Detected change data.
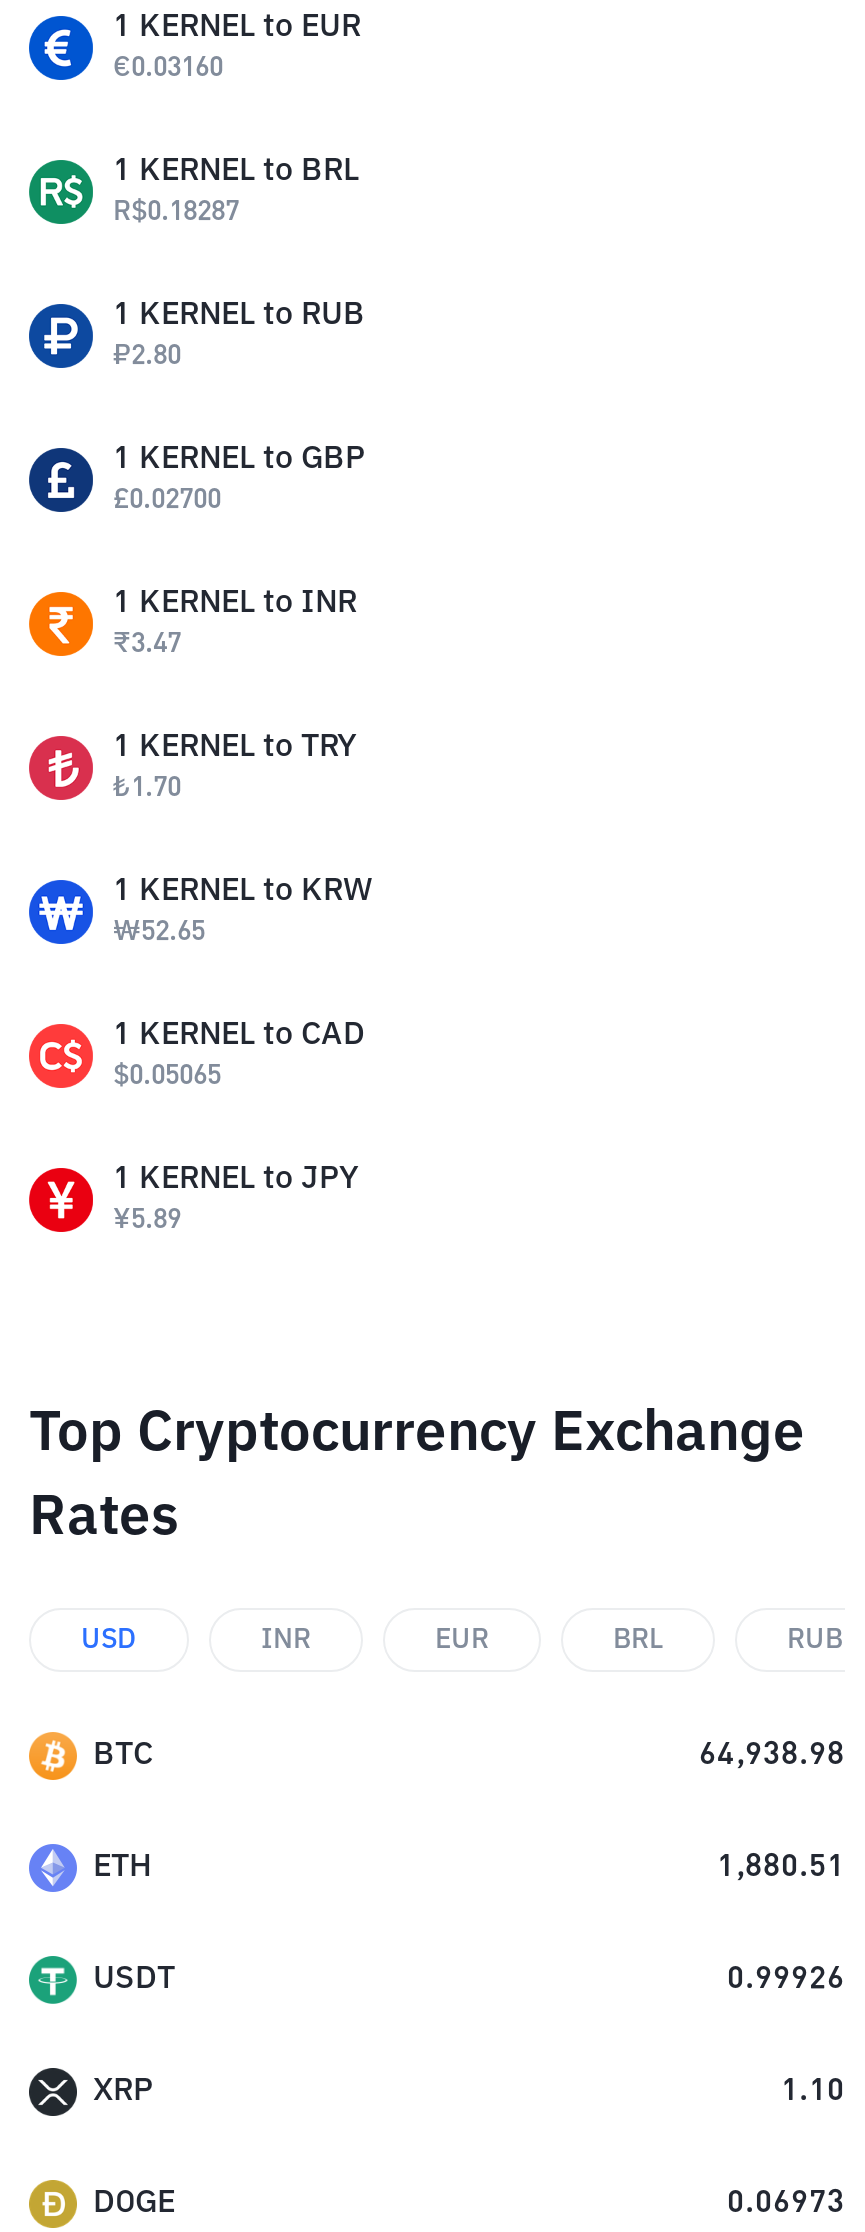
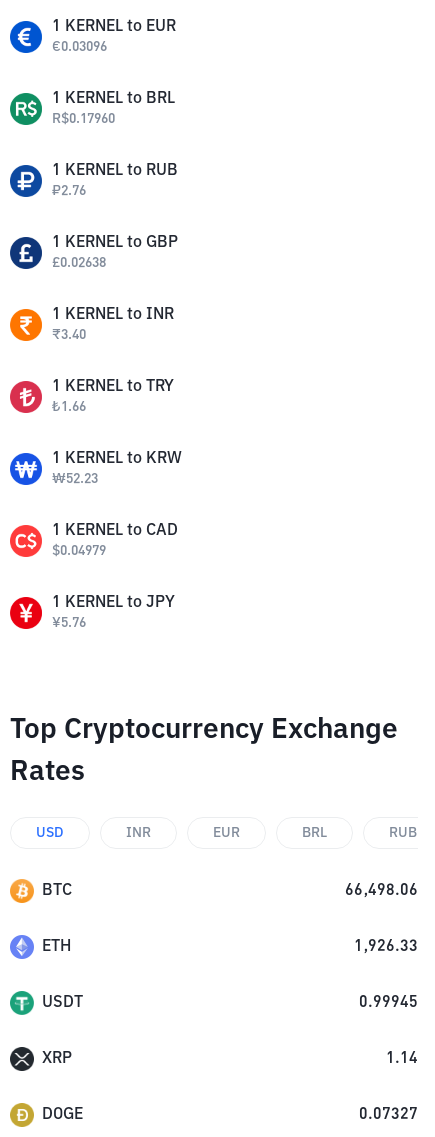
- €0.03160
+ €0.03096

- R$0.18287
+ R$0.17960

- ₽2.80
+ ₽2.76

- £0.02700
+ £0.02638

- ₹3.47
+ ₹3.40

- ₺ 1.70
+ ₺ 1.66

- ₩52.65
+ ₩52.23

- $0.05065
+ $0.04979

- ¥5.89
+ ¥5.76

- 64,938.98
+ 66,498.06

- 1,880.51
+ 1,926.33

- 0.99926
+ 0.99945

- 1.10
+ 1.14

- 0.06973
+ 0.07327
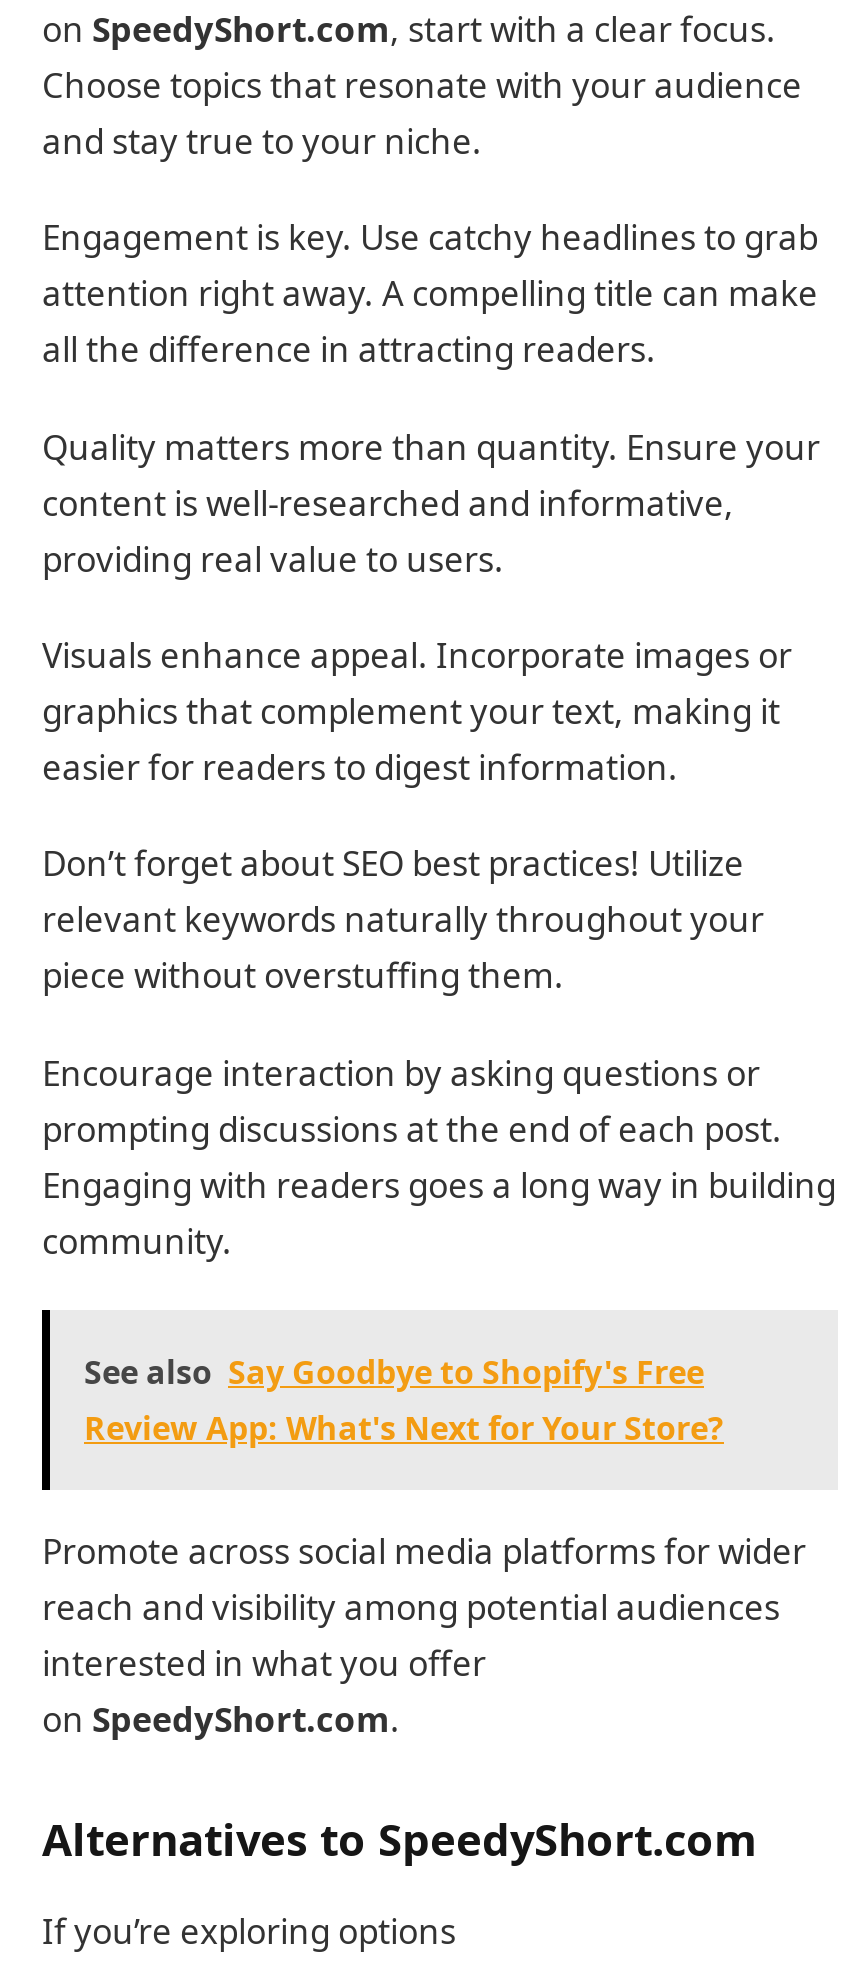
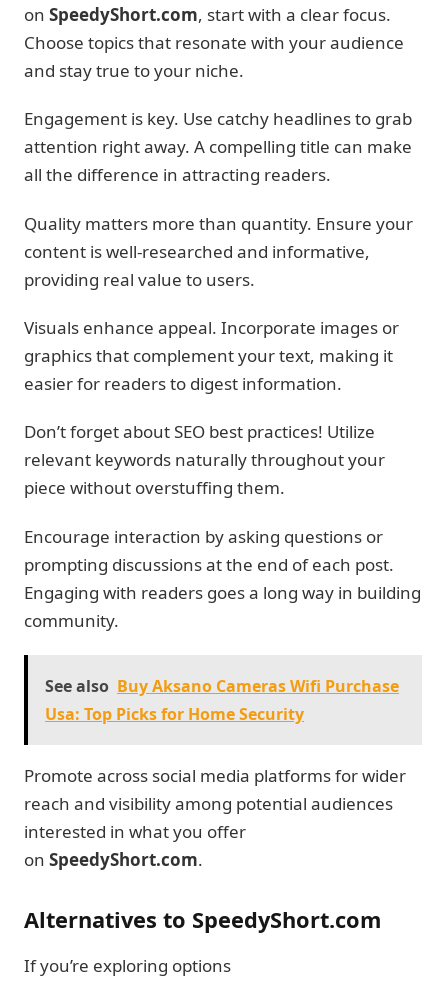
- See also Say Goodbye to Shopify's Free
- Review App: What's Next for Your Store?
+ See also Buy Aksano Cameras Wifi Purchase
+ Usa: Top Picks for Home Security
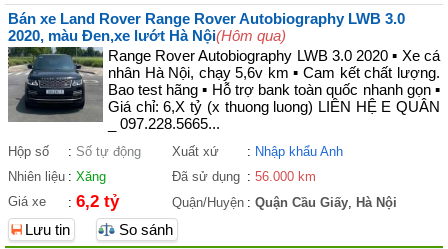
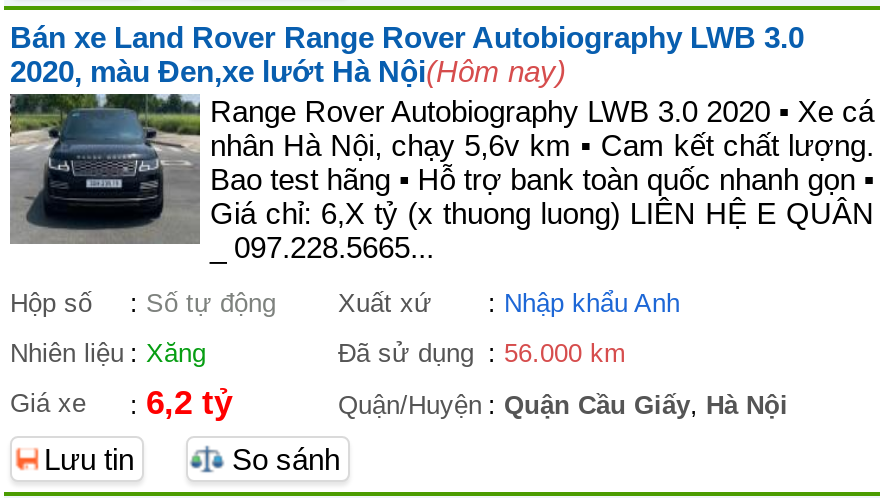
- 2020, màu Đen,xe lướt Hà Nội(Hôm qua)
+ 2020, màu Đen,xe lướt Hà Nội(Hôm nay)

PROBLEM DETAILS. Make a list of all lines in the data that contain "also".

EXPECTED ANSWER.
- See also Say Goodbye to Shopify's Free
+ See also Buy Aksano Cameras Wifi Purchase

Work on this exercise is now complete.